- **Work order**
When the line containing "- snapshotIdentifier?: pulumi.Input<string>;" is reached, copy it and each subsequent line of the material below exactly, through the last line.

- **Data provided**
= Beginning of Section =

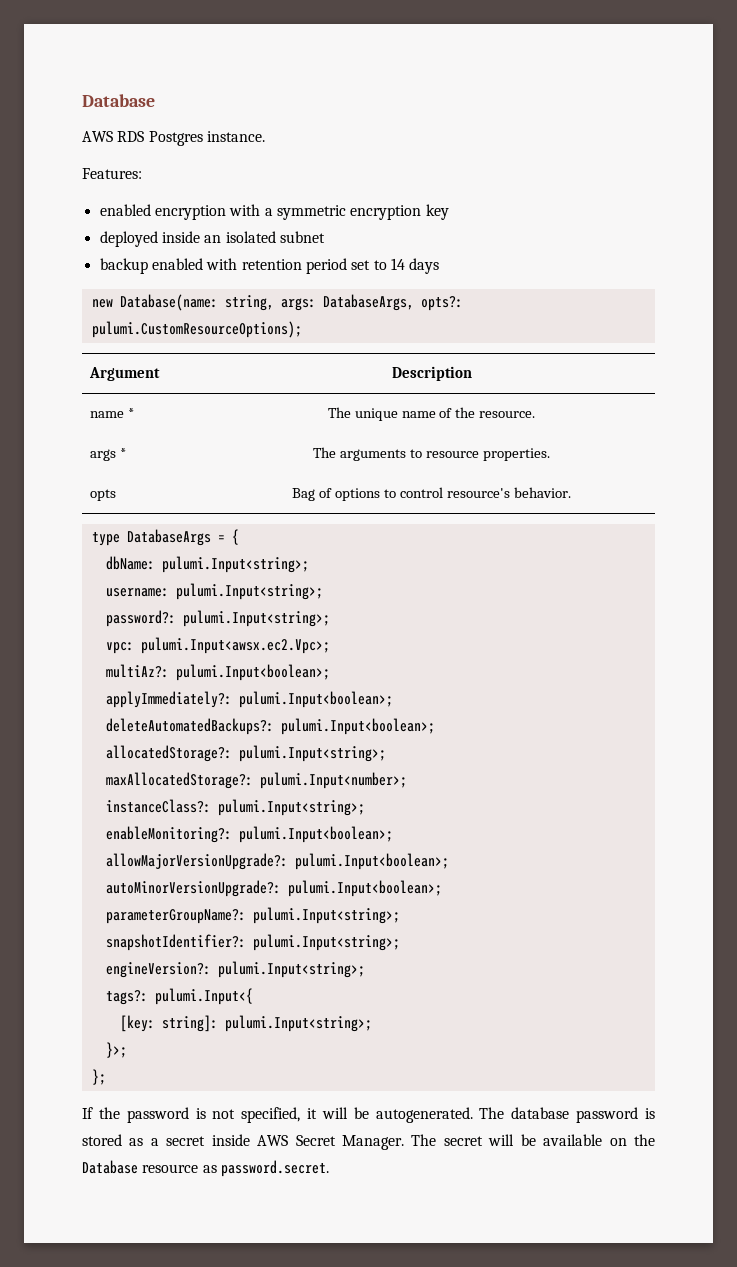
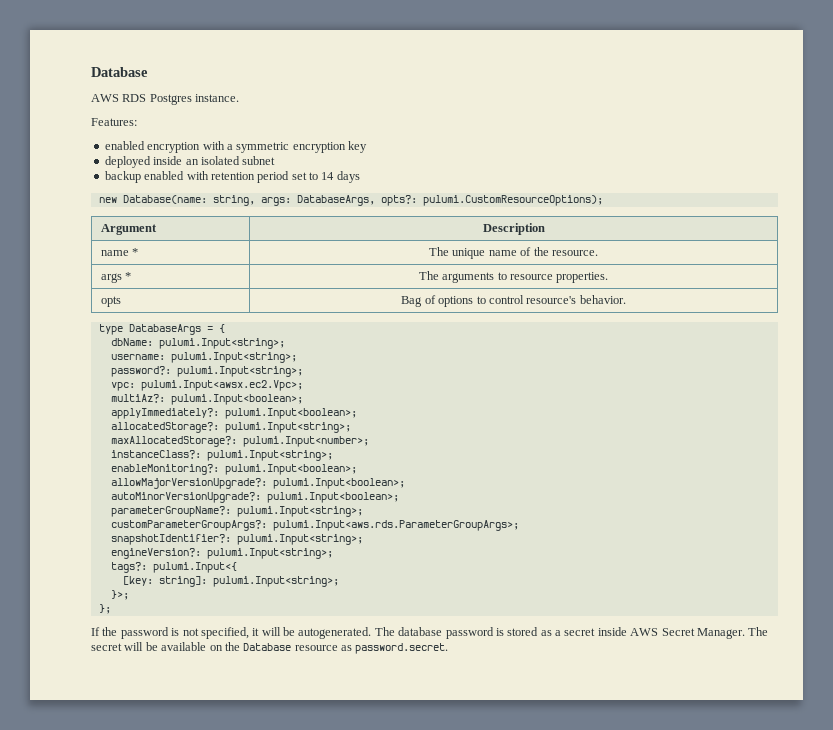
- deleteAutomatedBackups?: pulumi.Input<boolean>;
+ customParameterGroupArgs?: pulumi.Input<aws.rds.ParameterGroupArgs>;

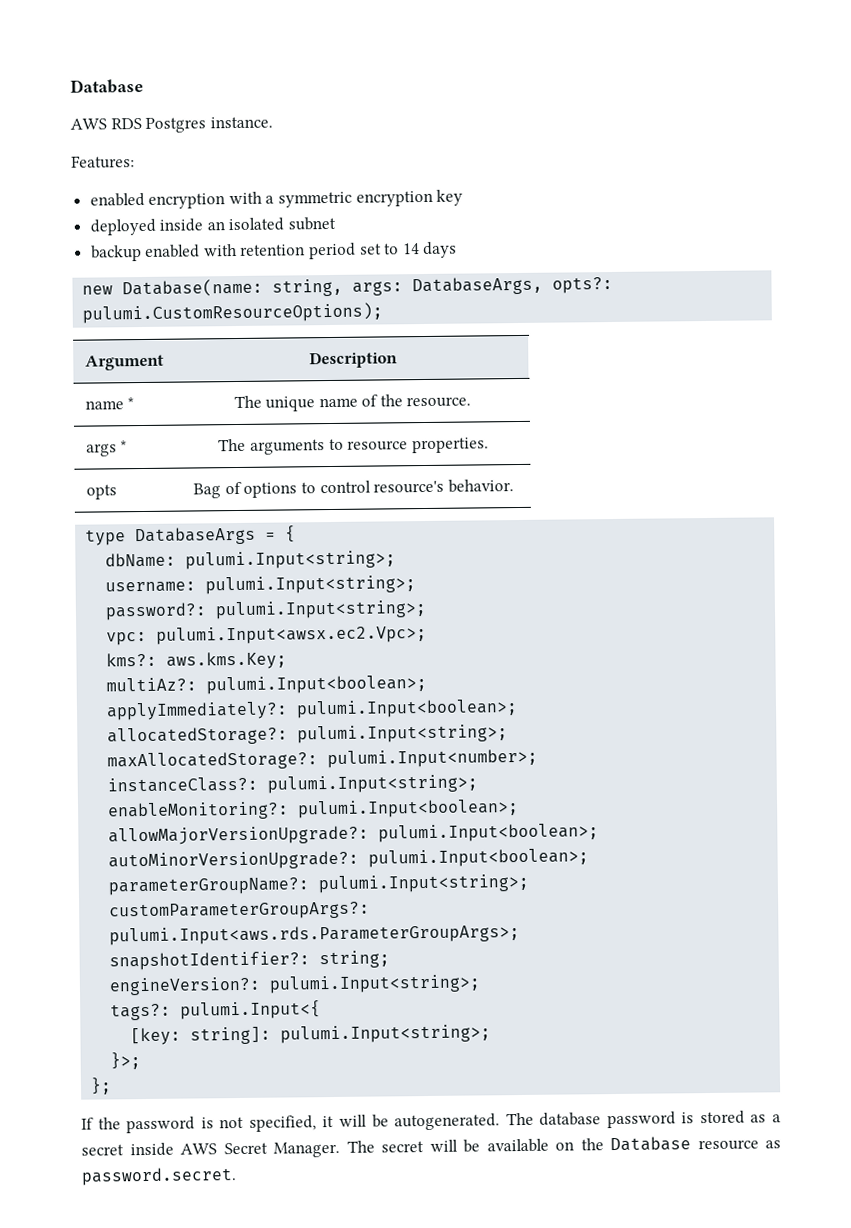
+ kms?: aws.kms.Key;
- snapshotIdentifier?: pulumi.Input<string>;
+ snapshotIdentifier?: string;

= End of Section =

- **Result of this exercise**
- snapshotIdentifier?: pulumi.Input<string>;
+ snapshotIdentifier?: string;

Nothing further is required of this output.